One thing to note would be the average household size of group as well.
ggplot(youngagedata, aes(x = household_size)) +
geom_bar() +
ggtitle("Average Household Size for 19-24 Year Olds")
As you can see, most are living by themselves, or with another. This means that more than likely the average spending for this group will be low as well.
ggplot(youngagedata, aes(x = quantity, y = sales_value)) +
geom_smooth()+
ggtitle("Sale Values for 19-24 Year Olds")
## `geom_smooth()` using method = 'gam' and formula = 'y ~ s(x, bs = "cs")'
This chart shows the relation between the value of the sales and the quantity that they were purchased. I will now show a graph that shows the sales value relative to the quanity purchased for all other age groups.
ggplot(Alltransactions, aes(x = quantity, y = sales_value)) +
geom_smooth()+
ggtitle("Sale Values for All Ages")
## `geom_smooth()` using method = 'gam' and formula = 'y ~ s(x, bs = "cs")'
With these two graphs, you can see that the sales values are actually closely related. This is very beneficial to know for our data because it shows that they are buying around the same values of good, just on a way lower scale. So looking at this, I think that the best way for us to improve sales within this age group is to try and increase the frequency that they come in and shop at our store.
ggplot(youngagedata, aes(sales_value, department)) +
geom_point()+
ggtitle("Sale Values per Department")
This graph shows the sales value for each purchase made by the 19-24 year old group. With our strategy of keeping the average price low, we can see Drug GM, Spirits, Miscellaneous, and Fuel are a little pricier than the other groups. These are areas that we could look into to lower prices, or provide incentives for students and younger adults. What incentives could we provide? We could give a discount on fuel to students if they show their student ID before buying gas. This will lower the average price of gas for the students, but they may feel more comfortable in buying higher amounts of gas. We could lower the prices for Drug GM products that students would mainly buy. This can be allergy pills, sleeping medicines, or health products for stress.
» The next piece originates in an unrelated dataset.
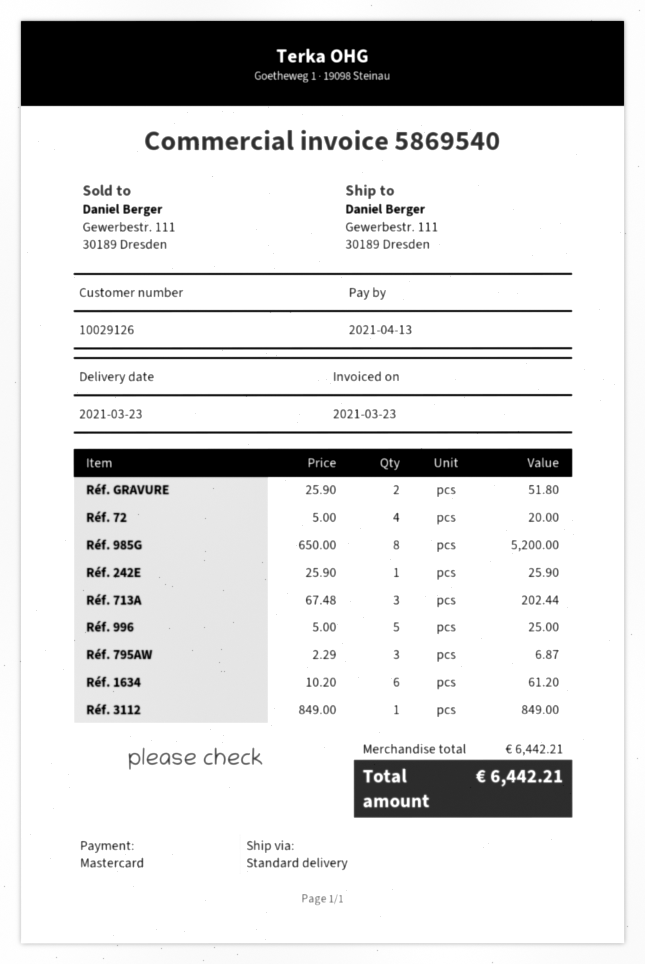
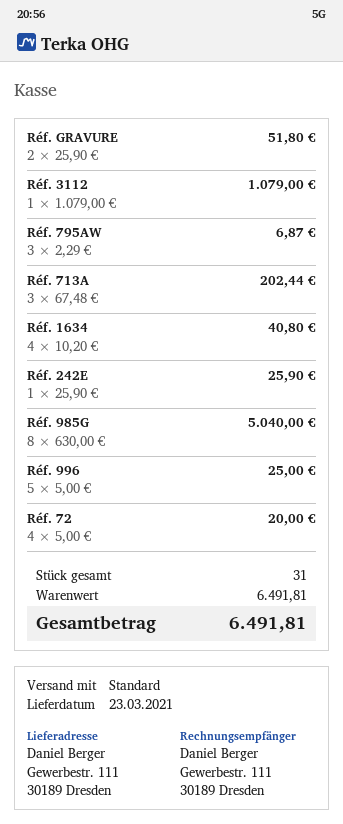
Réf. 985G: 8 x 650.00 = 5200.00 -> 8 x 630.00 = 5040.00
Réf. 1634: 6 x 10.20 = 61.20 -> 4 x 10.20 = 40.80
Réf. 3112: 1 x 849.00 = 849.00 -> 1 x 1079.00 = 1079.00
subtotal: 6442.21 -> 6491.81
total: 6442.21 -> 6491.81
The 19-24 age bracket is a very important demographic to attack in the market. Trying to increase sales within this age group gives us the opportunity to build a relationship with these customers from right at the start of them beginning to grocery shop for themselves. Showing how the houshold sizes are low shows us that they are not going to need to purchase a lot of items, so we can market towards smaller quantities of items in order to get them into our store over competitors. Most do not have a high income as well. So we will also have to keep the average price of the items we want to market low as well.
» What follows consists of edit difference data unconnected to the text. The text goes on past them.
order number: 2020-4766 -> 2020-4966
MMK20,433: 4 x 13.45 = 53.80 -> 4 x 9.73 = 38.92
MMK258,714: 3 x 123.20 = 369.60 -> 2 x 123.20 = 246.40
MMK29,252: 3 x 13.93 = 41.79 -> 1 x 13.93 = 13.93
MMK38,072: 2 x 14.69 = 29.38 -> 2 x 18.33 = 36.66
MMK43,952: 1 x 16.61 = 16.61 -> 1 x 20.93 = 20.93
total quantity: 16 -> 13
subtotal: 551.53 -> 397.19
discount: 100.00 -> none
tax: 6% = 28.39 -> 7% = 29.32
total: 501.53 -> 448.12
Looking at the data that I have uncovered in this report, I have come to 2 final findings. I think that since the 19-24 demographic does not have a high share of total sales, we should begin to market towards them, not just in the store but as well as outside of it. I think we should have special deals for students to lower the cost of everyday items that they may purchase. This includes fuel and health products for young adults. We should also focus on marketing towards younger adults in general as well. With the average household size for our group being low, we could advertise for cheaper items that younger people could use to get started in a new chapter of their lives. Getting them into our store and letting them become familiar with our company will be pivotal in increasing sales.